Although I agree, I was responding to the possibility of an elevator punishing
behavior it didn't "like". Both what edw519 and I suggested would lead to "a
whole office [...] following arbitrary elevator efficiency rules." It was
intended to be a very tongue-in-cheek comment. I completely agree with both
you and Jandy: a good elevator design would adjust itself to normal usage
patterns and maximize efficiency within those constraints.

------
seles
An old game called Sim Tower was pretty cool in that your success as a huge
tower builder was directly linked to how well you could optimize elevators.
There was a maximum number of elevators that you are allowed to construct and
once your building gets large, if you don't optimize, people will get fed up
with the waits and abandon your tower.

The game allows you to setup different patterns for different times of the
day. It allows you to set wait floors, set which floors it will stop at, and
even set patterns like skip to the top and drop off on way down.
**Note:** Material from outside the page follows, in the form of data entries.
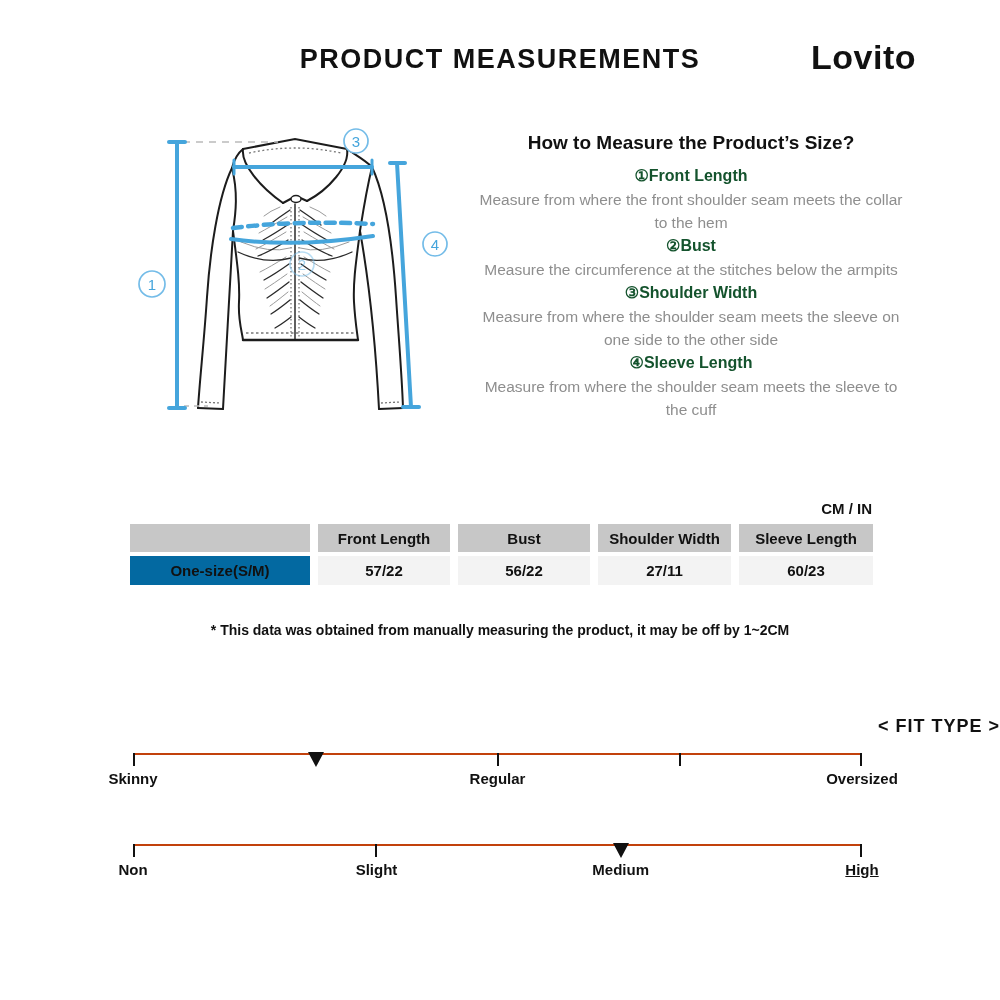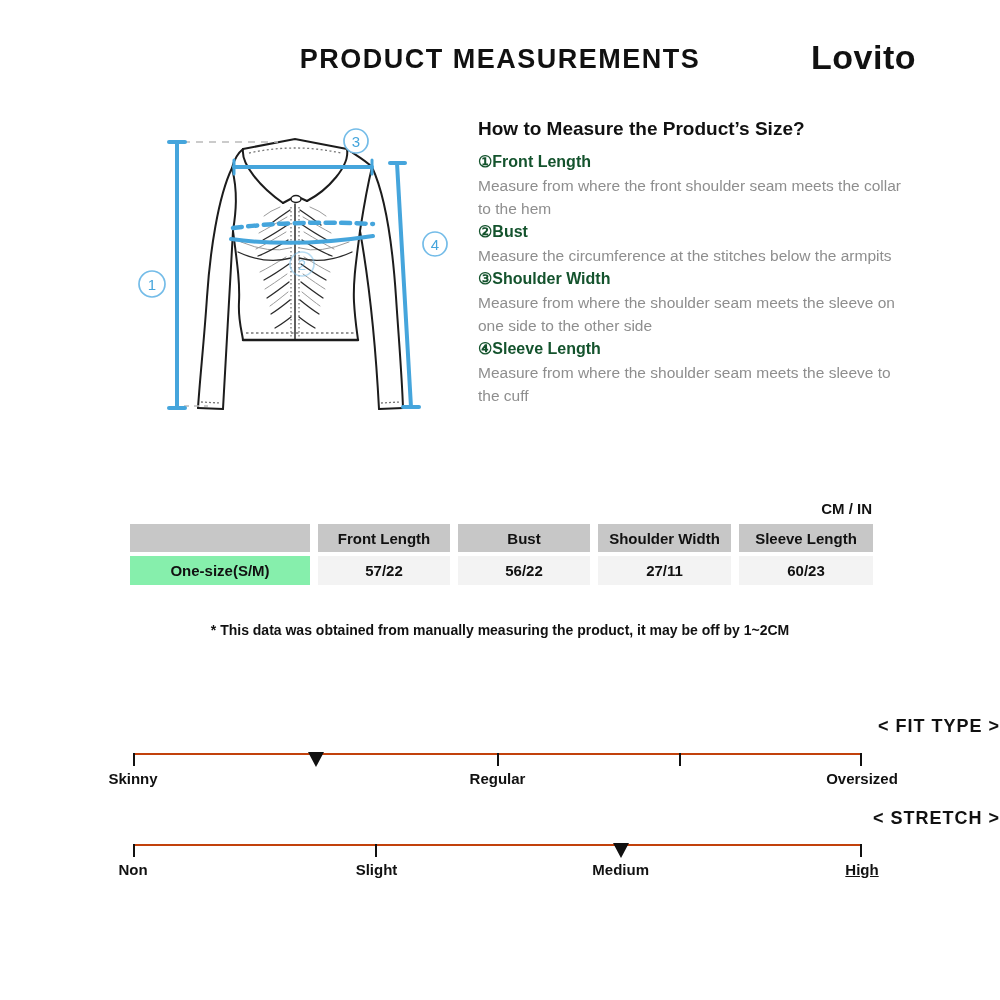--- a/index.html
+++ b/index.html
@@ -10,41 +10,41 @@
   .title{
     position:absolute;top:44px;left:0;width:100%;text-align:center;
     font-size:27px;font-weight:800;letter-spacing:1.5px;
   }
   .brand{
     position:absolute;top:38px;right:84px;
     font-size:34px;font-weight:800;letter-spacing:.5px;
   }
   .illustration{position:absolute;left:120px;top:112px;width:340px;height:335px;}
 
-  .guide{position:absolute;left:478px;top:118px;width:426px;}
+  .guide{position:absolute;left:478px;top:132px;width:426px;text-align:center;}
   .guide-heading{font-size:19px;font-weight:700;margin-bottom:10px;}
   .guide-label{font-size:16px;font-weight:700;line-height:24px;color:#14532d;}
   .guide-desc{font-size:15.5px;color:#8e8e8e;line-height:23px;}
 
   .unit{
     position:absolute;left:130px;top:500px;width:742px;text-align:right;
     font-size:15px;font-weight:700;
   }
   .size-table{
     position:absolute;left:130px;top:524px;
     display:grid;grid-template-columns:180px 132px 132px 133px 134px;
     grid-template-rows:28px 29px;column-gap:8px;row-gap:4px;
   }
   .size-table .cell{
     display:flex;align-items:center;justify-content:center;
     font-size:15px;font-weight:700;
   }
   .size-table .th{background:#c7c7c7;}
   .size-table .td{background:#f3f3f3;}
-  .size-table .td.size{background:#86efac;}
+  .size-table .td.size{background:#0369a1;}
 
   .footnote{
     position:absolute;top:622px;left:0;width:100%;text-align:center;
     font-size:14px;font-weight:700;
   }
 
   .scale-title{
     position:absolute;left:0;width:100%;text-align:right;
     font-size:18px;font-weight:800;letter-spacing:1px;
   }
@@ -236,21 +236,20 @@
   <div class="scale-title fit">&lt; FIT TYPE &gt;</div>
   <div class="scale-line fit">
     <div class="tick" style="left: 50%;"></div>
     <div class="tick" style="left: 75%;"></div>
     <div class="marker" style="left: 25.1%;"></div>
     <div class="slabel" style="left: 0%;">Skinny</div>
     <div class="slabel" style="left: 50%;">Regular</div>
     <div class="slabel" style="left: 100%;">Oversized</div>
   </div>
 
-  <div class="scale-title stretch">&lt; STRETCH &gt;</div>
   <div class="scale-line stretch">
     <div class="tick" style="left: 33.4%;"></div>
     <div class="marker" style="left: 66.9%;"></div>
     <div class="slabel" style="left: 0%;">Non</div>
     <div class="slabel" style="left: 33.4%;">Slight</div>
     <div class="slabel" style="left: 66.9%;">Medium</div>
     <div class="slabel" style="left: 100%; text-decoration: underline;">High</div>
   </div>
 
 </div>

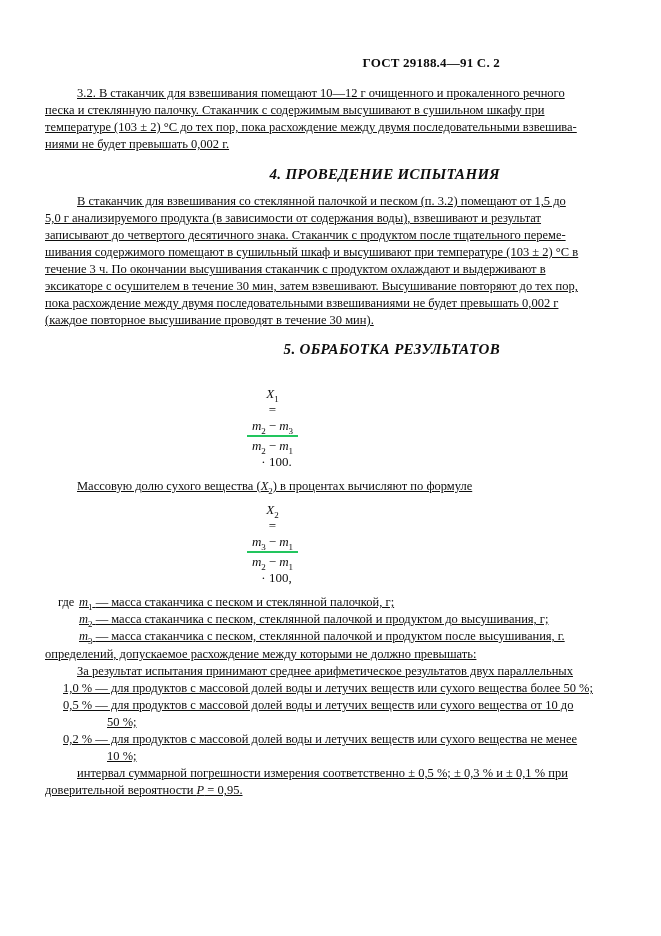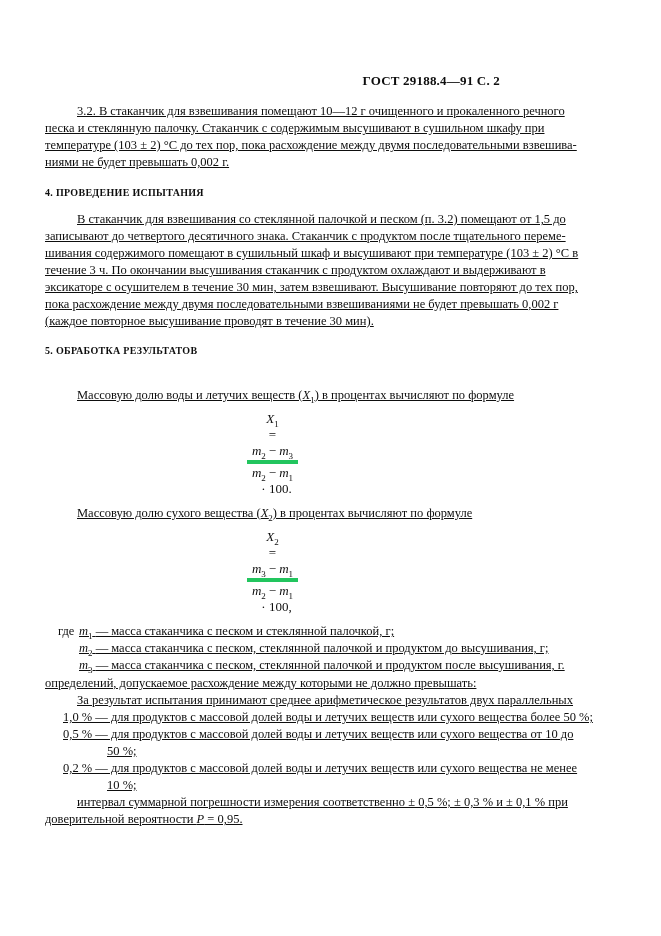--- a/index.html
+++ b/index.html
@@ -4,61 +4,62 @@
 <style>
   * { margin: 0; padding: 0; box-sizing: border-box; }
   html, body { background: #ffffff; }
   body {
     width: 661px; height: 936px;
     color: #0e0e0e;
     font-family: "Liberation Serif", "DejaVu Serif", serif;
     font-size: 12.5px;
     overflow: hidden;
   }
-  .page { padding: 73px 44px 0 45px; width: 544px; height: 936px; }
+  .page { padding: 55px 44px 0 45px; width: 544px; height: 936px; }
 
   .hdr {
     text-align: right;
     font-weight: bold;
     font-size: 13px;
     letter-spacing: 0.2px;
   }
 
   .line { line-height: 17px; white-space: nowrap; text-decoration: underline; }
   .j { text-align: justify; text-align-last: justify; }
   .ind { text-indent: 32px; }
 
   .para { margin-top: 14px; }
 
   .heading {
-    text-align: left;
+    text-align: right;
     font-weight: bold;
-    font-size: 10px;
+    font-size: 15px;
     letter-spacing: 0.3px;
     line-height: 17px;
     margin-top: 13px;
     margin-bottom: 10px;
+    font-style: italic;
   }
   .heading5 { margin-top: 12px; margin-bottom: 28px; }
 
   i { font-style: italic; }
   sub {
     font-size: 9px;
     line-height: 0;
     vertical-align: baseline;
     position: relative;
     top: 3.5px;
   }
   .vs { white-space: nowrap; }
 
   .formula { text-align: center; margin: 7px 0 8px 0; }
   .formula-inner { display: inline-flex; align-items: center; font-size: 13px; flex-direction: column; }
   .frac { display: inline-block; text-align: center; }
   .num, .den { display: block; padding: 0 5px; line-height: 16px; }
-  .num { border-bottom: 4px solid #22c55e; padding-bottom: 1px; }
+  .num { border-bottom: 2px solid #22c55e; padding-bottom: 1px; }
   .den { padding-top: 1px; }
   .eq { margin: 0 7px; }
   .tail { margin-left: 8px; white-space: pre; text-align: center; }
   .op { margin: 0 3px; }
 
   .def-block { margin-top: 5px; }
   .def-line { padding-left: 13px; }
   .lead { display: inline-block; width: 21px; }
 
   .result-para { margin-top: 1px; }
@@ -78,31 +79,31 @@
     <div class="line j ind">3.2. В стаканчик для взвешивания помещают 10—12 г очищенного и прокаленного речного</div>
     <div class="line j">песка и стеклянную палочку. Стаканчик с содержимым высушивают в сушильном шкафу при</div>
     <div class="line j">температуре (103 ± 2) °С до тех пор, пока расхождение между двумя последовательными взвешива-</div>
     <div class="line">ниями не будет превышать 0,002 г.</div>
   </div>
 
   <div class="heading">4. ПРОВЕДЕНИЕ ИСПЫТАНИЯ</div>
 
   <div class="para" style="margin-top:10px;">
     <div class="line j ind">В стаканчик для взвешивания со стеклянной палочкой и песком (п. 3.2) помещают от 1,5 до</div>
+    <div class="line j">5,0 г анализируемого продукта (в зависимости от содержания воды), взвешивают и результат</div>
     <div class="line j">записывают до четвертого десятичного знака. Стаканчик с продуктом после тщательного переме-</div>
     <div class="line j">шивания содержимого помещают в сушильный шкаф и высушивают при температуре (103 ± 2) °С в</div>
     <div class="line j">течение 3 ч. По окончании высушивания стаканчик с продуктом охлаждают и выдерживают в</div>
     <div class="line j">эксикаторе с осушителем в течение 30 мин, затем взвешивают. Высушивание повторяют до тех пор,</div>
     <div class="line j">пока расхождение между двумя последовательными взвешиваниями не будет превышать 0,002 г</div>
     <div class="line">(каждое повторное высушивание проводят в течение 30 мин).</div>
   </div>
 
   <div class="heading heading5">5. ОБРАБОТКА РЕЗУЛЬТАТОВ</div>
 
-  <div class="line ind"><span>Массовую долю воды и летучих веществ (</span><span class="vs"><i>X</i><sub>1</sub></span><span>) в процентах вычисляют по формуле</span></div>
 
   <div class="formula">
     <span class="formula-inner">
       <span class="vs"><i>X</i><sub>1</sub></span>
       <span class="eq">=</span>
       <span class="frac">
         <span class="num"><span class="vs"><i>m</i><sub>2</sub></span><span class="op">−</span><span class="vs"><i>m</i><sub>3</sub></span></span>
         <span class="den"><span class="vs"><i>m</i><sub>2</sub></span><span class="op">−</span><span class="vs"><i>m</i><sub>1</sub></span></span>
       </span>
       <span class="tail">· 100.</span>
This last
trick avoids the problem of needing to stop on the same floor on both your way
up and way down, which would occur with normal elevators if say the elevator
was taking two people up, one to floor 17, one to floor 20, and someone wanted
to get on at 17 to go down.

In all the game was really fun (although construction was repetitive), and
does make you think about elevator optimization for the rest of your life, I
played it as a kid, and I am always thinking about how badly elevators are
optimized!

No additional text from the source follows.